1976 Honda CB360T - The first step is admitting I have a problem build

620dark

You can always get it running with time or money.
Hello again folks!

Apparently I have a bike problem, as I just bought another fine Honda. The '79 CB650 is done and waiting for my brother to decide if he wants it, and the '93 CBR900RR is on hold until I get the upper fairing from Airtech. Hey, that's a good enough reason to get another bike, right?

I followed up on am old Craigslist post for a CB360 "Tupperware case" bike on Thursday, and the guy told me "I want it gone, I'll be here Saturday." So, we loaded up the pickup truck and headed out to investigate another bad idea.
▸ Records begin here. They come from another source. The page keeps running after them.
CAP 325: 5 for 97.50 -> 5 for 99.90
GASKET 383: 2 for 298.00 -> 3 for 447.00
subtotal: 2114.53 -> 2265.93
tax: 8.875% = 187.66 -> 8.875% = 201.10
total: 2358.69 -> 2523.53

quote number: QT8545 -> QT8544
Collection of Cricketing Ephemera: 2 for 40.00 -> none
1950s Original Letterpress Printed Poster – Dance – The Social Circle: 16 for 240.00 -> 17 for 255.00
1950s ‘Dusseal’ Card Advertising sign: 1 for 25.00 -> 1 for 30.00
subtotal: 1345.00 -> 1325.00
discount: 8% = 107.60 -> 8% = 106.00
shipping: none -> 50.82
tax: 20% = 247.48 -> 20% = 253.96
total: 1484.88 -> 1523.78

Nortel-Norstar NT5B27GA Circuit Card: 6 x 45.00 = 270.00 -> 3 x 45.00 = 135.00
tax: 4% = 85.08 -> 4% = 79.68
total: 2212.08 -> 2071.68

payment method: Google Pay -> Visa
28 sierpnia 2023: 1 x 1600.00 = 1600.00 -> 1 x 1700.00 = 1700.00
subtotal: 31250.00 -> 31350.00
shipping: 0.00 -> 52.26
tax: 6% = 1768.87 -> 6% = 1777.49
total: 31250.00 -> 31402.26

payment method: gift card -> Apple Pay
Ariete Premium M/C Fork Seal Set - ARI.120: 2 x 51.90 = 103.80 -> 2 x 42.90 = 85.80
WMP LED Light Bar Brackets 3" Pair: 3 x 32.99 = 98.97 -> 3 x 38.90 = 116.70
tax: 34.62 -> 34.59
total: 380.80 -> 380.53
The bike was mostly complete except the headlight, but a lot of it was in a couple of boxes.

The guy I got it from got it from another guy who got it from the proverbial little old lady who only rode it on Sundays to church. Uh huh, yea, I've used that line myself. He said it kicked over and had good compression, but he didn't have the time/motivation/money to keep working on it. When I arrived to check it out, I couldn't get it to kick over, so the price dropped $50 more down to a place I was very happy with. We loaded it up in the truck and hauled it back to the autopsy room garage to check it out.





I pulled all the engine covers off, and emptied about three pounds of leaves, dirt, and acorns out of the chain cover. The bike had about half a quart of stinky oil in it, but it appeared that someone had emptied the oil and that it hadn't run out of oil on its own. I poked at it a bit, sprayed PB Blaster in the spark plug holes, loosened the clutch spring bolts, and ta da, it kicked over. Well, that's step one.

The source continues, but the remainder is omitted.